Organisasi kepemudaan itu menegaskan kampus harus tetap menjaga fungsinya sebagai ruang akademik yang sehat dan inklusif. Ia menambahkan bahwa kritik yang lahir dari lingkungan perguruan tinggi seharusnya dibangun di atas landasan akademik yang kuat sehingga dapat memberikan kontribusi nyata bagi perbaikan kebijakan publik.
BKPRMI menilai tradisi komunikasi langsung antara pejabat pemerintah dan mahasiswa perlu terus dipelihara karena dapat mendorong lahirnya budaya demokrasi yang lebih dewasa, partisipatif, dan berorientasi pada penyelesaian masalah.

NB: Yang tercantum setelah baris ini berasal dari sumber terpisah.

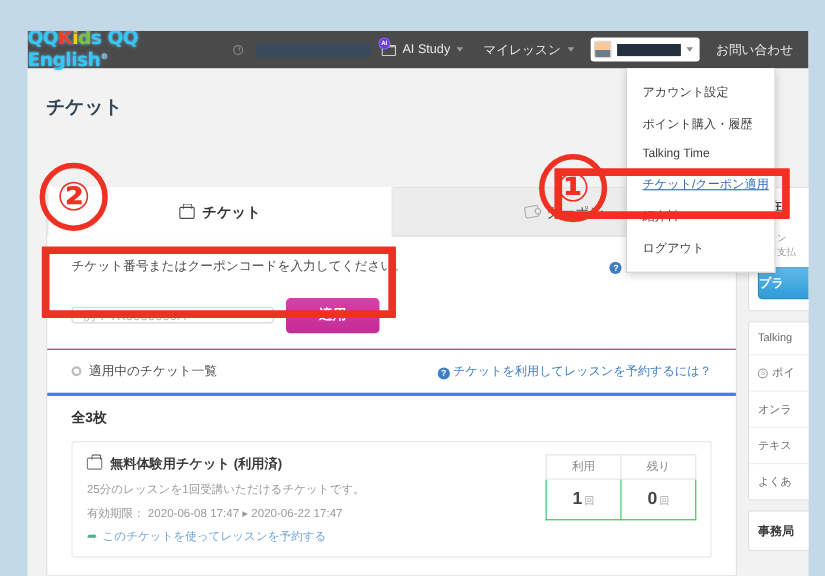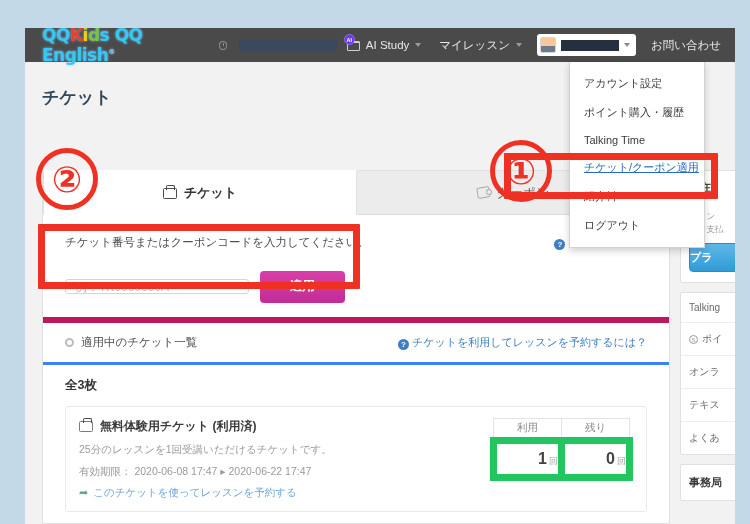--- a/index.html
+++ b/index.html
@@ -25,7 +25,7 @@
     display: flex; align-items: center;
   }
   .brand {
-    display: flex; align-items: center; margin-left: 17px; gap: 6px;
+    display: flex; align-items: center; gap: 6px;
   }
   .logo-text {
     font-size: 17px; font-weight: bold; letter-spacing: -0.5px;

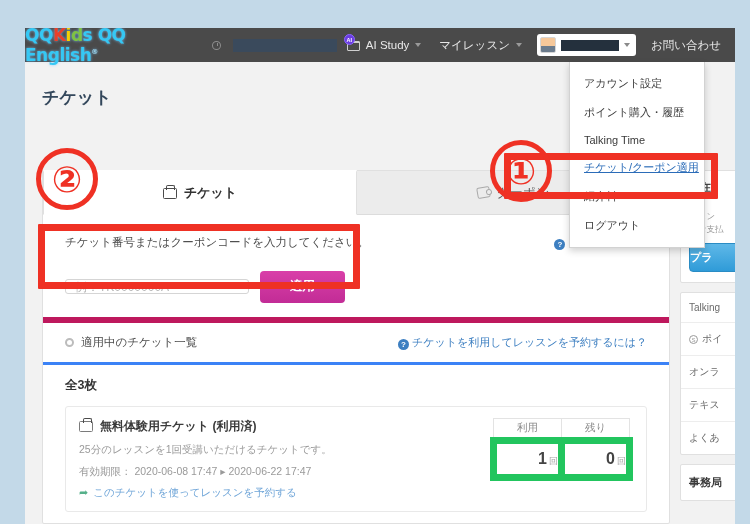--- a/index.html
+++ b/index.html
@@ -179,7 +179,7 @@
   }
 
   .sec-head {
-    border-top: 6px solid #be185d; padding: 12px 22px;
+    border-top: 1px solid #be185d; padding: 12px 22px;
     display: flex; justify-content: space-between;
   }
   .sec-head-title { font-size: 11.5px; color: #4a4a4a; display:flex; align-items:center; gap:7px;}

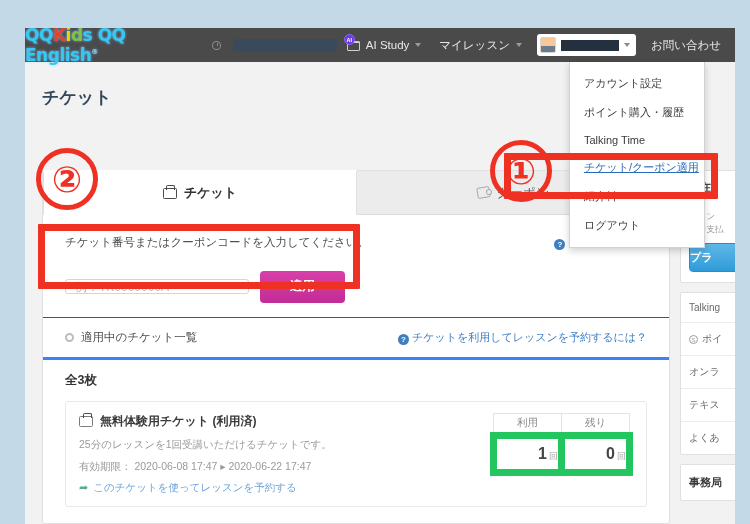--- a/index.html
+++ b/index.html
@@ -214,7 +214,7 @@
     font-weight: normal; width: 68px; height: 22px;
   }
   .usage-table td {
-    border: 7px solid #22c55e; text-align: right; height: 37px;
+    border: 1px solid #22c55e; text-align: center; height: 37px;
     font-size: 16px; font-weight: bold; color: #444;
   }
   .unit { font-size: 9px; color: #a5a5a5; font-weight: normal; margin-left: 2px; }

Selain memperkuat transparansi pemerintah, dialog terbuka di lingkungan kampus juga diyakini mampu menumbuhkan budaya musyawarah serta pertukaran gagasan yang konstruktif. “Kritik yang lahir dari lingkungan akademik harus berbasis data yang kuat, bukan sekadar penolakan tanpa dialog,” lanjutnya.
Karena itu, BKPRMI mengajak seluruh pihak menjaga kampus sebagai ruang intelektual yang menjunjung argumentasi, data, dan kebebasan akademik. Melalui tradisi dialog yang sehat, perbedaan pandangan diharapkan tidak menjadi sumber perpecahan, melainkan energi positif untuk mendorong kemajuan bangsa dan memperkuat kualitas demokrasi Indonesia.